Very useful tip: "Autocompletion"

In fact, long commands like the previous one can be entered more quickly using the tab key. Just enter the first few letters of the command, press tab and a list of the possible commands will appear. Navigate to the required command with the arrow keys (you still need the brackets at the end). If you are in interactive mode, try it in the cell below:

In [ ]:
ten.p

4. Loading data from a file

More typically we load data from files using the hs.load function.
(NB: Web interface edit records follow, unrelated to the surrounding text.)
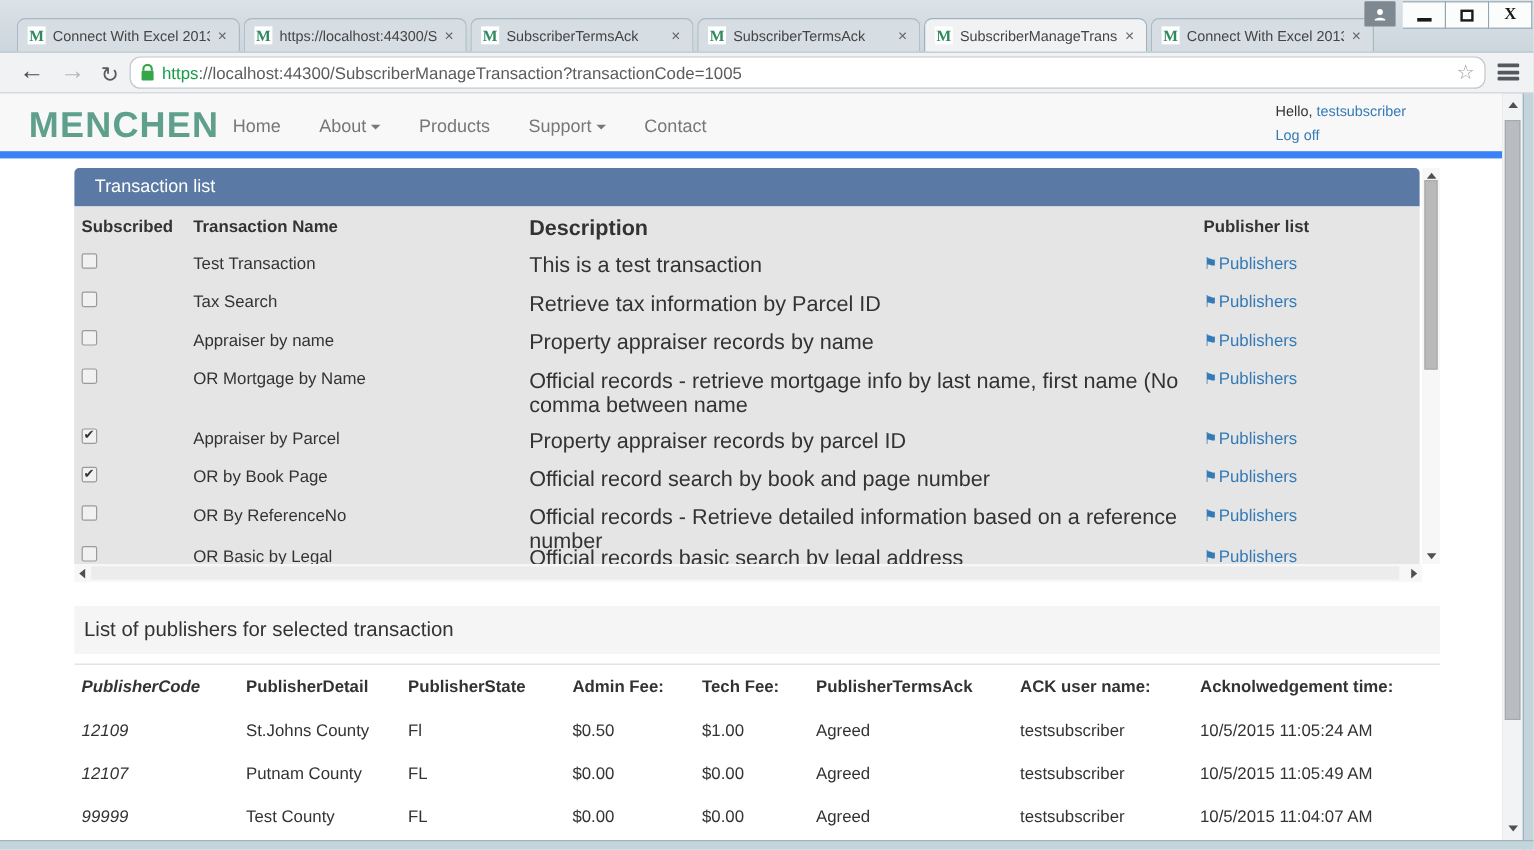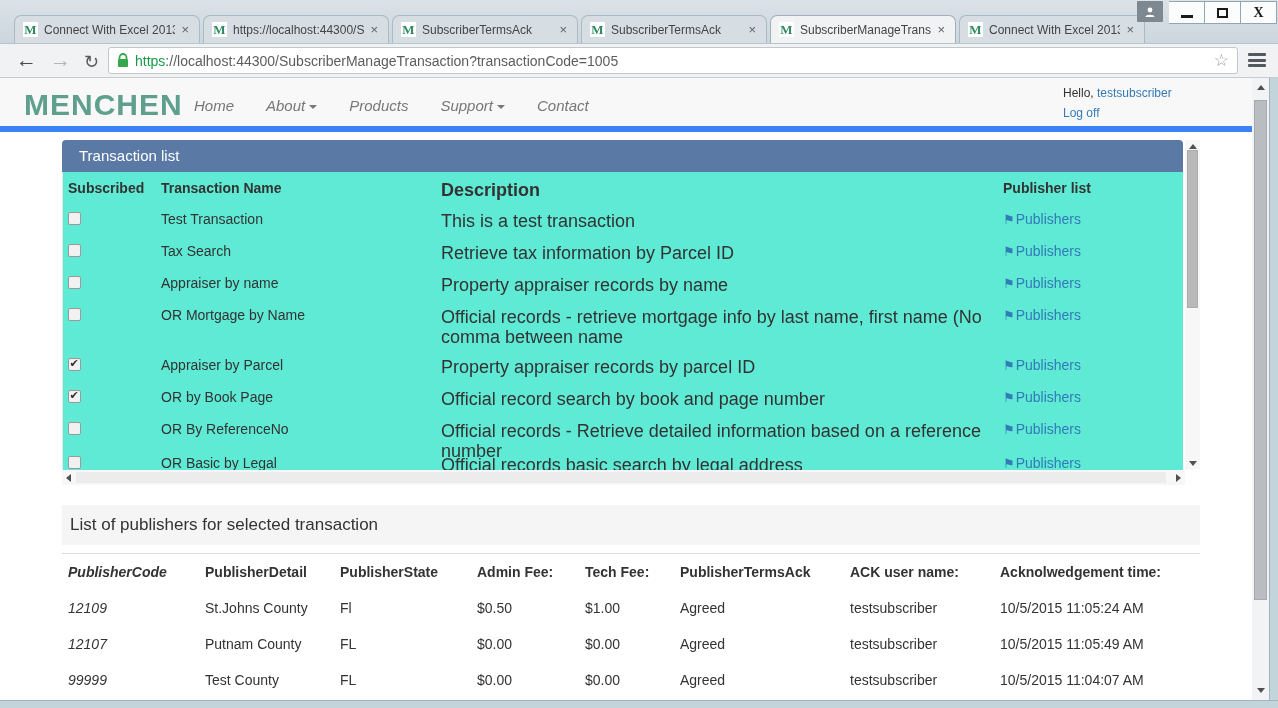--- a/index.html
+++ b/index.html
@@ -34,21 +34,21 @@
   .glyph-close { font-weight:bold; font-size:14px; color:#1a1a1a; font-family:"Liberation Serif",serif; }
 
   
   .toolbar { position:absolute; left:0; top:44px; width:1278px; height:34px;
     background:#f1f2f4; border-bottom:1px solid #c6ccd2; }
   .nav-arrow { position:absolute; top:2px; font-size:21px; line-height:28px; }
   .back { left:16px; color:#4a4a4a; }
   .fwd  { left:50px; color:#b3b7bb; }
   .reload { left:84px; top:4px; font-size:18px; color:#5a5a5a; }
   .omnibox { position:absolute; left:108px; top:3px; width:1130px; height:27px; background:#fff;
-    border:1px solid #c2c7cc; border-radius:3px; display:flex; align-items:center; padding:0 8px; }
+    border:1px solid #c2c7cc; border-radius:9px; display:flex; align-items:center; padding:0 8px; }
   .lock-icon { margin-right:6px; display:flex; }
   .url { font-size:14px; white-space:nowrap; overflow:hidden; }
   .url .scheme { color:#169c46; }
   .url .rest { color:#5c5c5c; }
   .star-icon { margin-left:auto; color:#9aa0a6; font-size:17px; }
   .menu-icon { position:absolute; right:12px; top:9px; width:18px; height:14px; }
   .menu-icon span { display:block; height:3px; background:#54595e; margin-bottom:2.5px; border-radius:1px; }
 
   
   .page { position:absolute; left:0; top:78px; width:1252px; height:622px; background:#fff; overflow:hidden; }
@@ -61,30 +61,30 @@
   .tri-down  { border-left:4px solid transparent; border-right:4px solid transparent; border-top:5px solid #505050; }
   .tri-left  { border-top:4px solid transparent; border-bottom:4px solid transparent; border-right:5px solid #505050; }
   .tri-right { border-top:4px solid transparent; border-bottom:4px solid transparent; border-left:5px solid #505050; }
   .bottom-frame { position:absolute; left:0; top:700px; width:1278px; height:8px; background:#c3d4db; border-top:1px solid #9eb3be; }
   .right-frame { position:absolute; left:1269px; top:78px; width:9px; height:630px; background:#c3d4db; border-left:1px solid #9eb3be; }
 
   
   .navbar { position:absolute; left:0; top:0; width:1252px; height:54px; background:#f8f8f8; border-bottom:6px solid #3b82f6; }
   .brand { position:absolute; left:24px; top:10px; font-size:30px; letter-spacing:1px; color:#5ea08c; font-weight:bold; }
   .nav-links { position:absolute; left:178px; top:0; height:54px; display:flex; align-items:center; }
-  .nav-link { font-size:15px; color:#777; padding:0 16px; cursor:pointer; white-space:nowrap;font-style:italic; }
+  .nav-link { font-size:15px; color:#777; padding:0 16px; cursor:pointer; white-space:nowrap; }
   .caret { display:inline-block; margin-left:4px; vertical-align:2px;
     border-left:4px solid transparent; border-right:4px solid transparent; border-top:4px solid #777; }
   .login-block { position:absolute; left:1063px; top:5px; font-size:12px; line-height:20px; color:#333; }
   .login-block a { color:#337ab7; text-decoration:none; cursor:pointer; }
 
   
   .panel-header { position:absolute; left:62px; top:62px; width:1121px; height:32px; background:#5a7aa5;
     border-radius:4px 4px 0 0; color:#fff; font-size:15px; line-height:32px; padding-left:17px; }
-  .panel-body { position:absolute; left:62px; top:94px; width:1121px; height:298px; background:#5eead4;
+  .panel-body { position:absolute; left:62px; top:94px; width:1121px; height:298px; background:#e5e5e5;
     border-left:1px solid #e5e5e5; overflow:hidden; }
   .trow { position:absolute; left:0; width:1121px; }
   .t-col-check { position:absolute; left:5px; top:0; }
   .t-col-name  { position:absolute; left:98px; top:0; width:270px; font-size:14px; color:#333; }
   .t-col-desc  { position:absolute; left:378px; top:0; width:560px; font-size:18px; color:#333; line-height:20px; }
   .t-col-pub   { position:absolute; left:940px; top:0; font-size:14px; }
   .thead span { font-weight:bold; color:#333; }
   .pub-link { color:#337ab7; text-decoration:none; cursor:pointer; }
   .flag-icon { color:#337ab7; font-size:13px; margin-right:1px; }
   input[type=checkbox] { appearance:none; -webkit-appearance:none; width:13px; height:13px;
The following code loads the CL1.rpl file in the machine_learning folder and stores it in the s variable.

In [9]:
s = hs.load("machine_learning/CL1.hdf5")

Let's check what is inside the s variable

In [10]:
s
Out[10]:
<EELSSpectrum, title: , dimensions: (64, 64|1024)>

HyperSpy has loaded the data into an EELSSpectrum object that we have stored in the s variable. The symbol | separates the navigation dimensions x, y and the signal dimensions, in this case energy loss.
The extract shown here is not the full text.